Assignment: Give again, unchanged, the line that contains "Jul 2019 | DC_R: 23.374 -> 23.375" together with every line that follows it until the entries end.

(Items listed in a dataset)
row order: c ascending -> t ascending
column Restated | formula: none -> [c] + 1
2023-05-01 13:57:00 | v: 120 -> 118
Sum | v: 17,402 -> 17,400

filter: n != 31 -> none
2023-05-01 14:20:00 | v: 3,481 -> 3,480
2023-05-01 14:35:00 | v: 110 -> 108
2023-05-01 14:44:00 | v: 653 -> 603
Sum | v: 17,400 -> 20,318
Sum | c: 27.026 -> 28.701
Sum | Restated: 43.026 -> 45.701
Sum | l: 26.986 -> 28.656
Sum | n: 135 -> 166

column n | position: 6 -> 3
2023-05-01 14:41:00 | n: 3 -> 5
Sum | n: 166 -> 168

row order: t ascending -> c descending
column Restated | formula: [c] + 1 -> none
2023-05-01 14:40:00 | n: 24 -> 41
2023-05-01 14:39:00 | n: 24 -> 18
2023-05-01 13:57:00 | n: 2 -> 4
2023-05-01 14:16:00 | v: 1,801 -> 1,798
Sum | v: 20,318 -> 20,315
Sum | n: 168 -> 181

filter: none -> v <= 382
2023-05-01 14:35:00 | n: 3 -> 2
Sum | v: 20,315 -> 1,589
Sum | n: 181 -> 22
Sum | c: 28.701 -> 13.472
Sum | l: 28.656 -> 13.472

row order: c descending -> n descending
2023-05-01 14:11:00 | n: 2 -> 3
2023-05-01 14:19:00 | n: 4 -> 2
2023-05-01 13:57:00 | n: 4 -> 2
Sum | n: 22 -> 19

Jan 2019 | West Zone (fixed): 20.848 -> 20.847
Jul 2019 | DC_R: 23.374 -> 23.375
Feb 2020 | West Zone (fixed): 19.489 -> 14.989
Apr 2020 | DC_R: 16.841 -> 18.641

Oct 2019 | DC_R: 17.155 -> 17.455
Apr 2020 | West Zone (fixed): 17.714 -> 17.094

Written solution:
Jul 2019 | DC_R: 23.374 -> 23.375
Feb 2020 | West Zone (fixed): 19.489 -> 14.989
Apr 2020 | DC_R: 16.841 -> 18.641

Oct 2019 | DC_R: 17.155 -> 17.455
Apr 2020 | West Zone (fixed): 17.714 -> 17.094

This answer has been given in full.